**What this task involves**
Would you transcribe the records below exactly, omitting every picture?

**Source data**
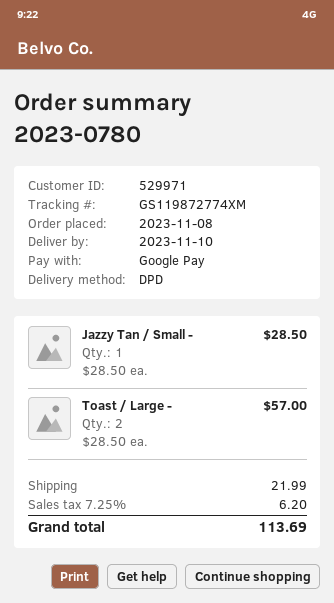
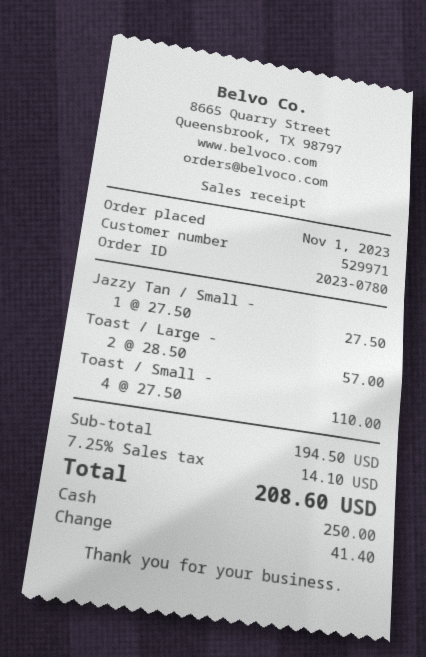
order date: 2023-11-08 -> 2023-11-01
payment method: Google Pay -> cash
Jazzy Tan / Small -: 1 x 28.50 = 28.50 -> 1 x 27.50 = 27.50
Toast / Small -: none -> 4 x 27.50 = 110.00
shipping: 21.99 -> none
tax: 7.25% = 6.20 -> 7.25% = 14.10
total: 113.69 -> 208.60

**Solution to the problem**
order date: 2023-11-08 -> 2023-11-01
payment method: Google Pay -> cash
Jazzy Tan / Small -: 1 x 28.50 = 28.50 -> 1 x 27.50 = 27.50
Toast / Small -: none -> 4 x 27.50 = 110.00
shipping: 21.99 -> none
tax: 7.25% = 6.20 -> 7.25% = 14.10
total: 113.69 -> 208.60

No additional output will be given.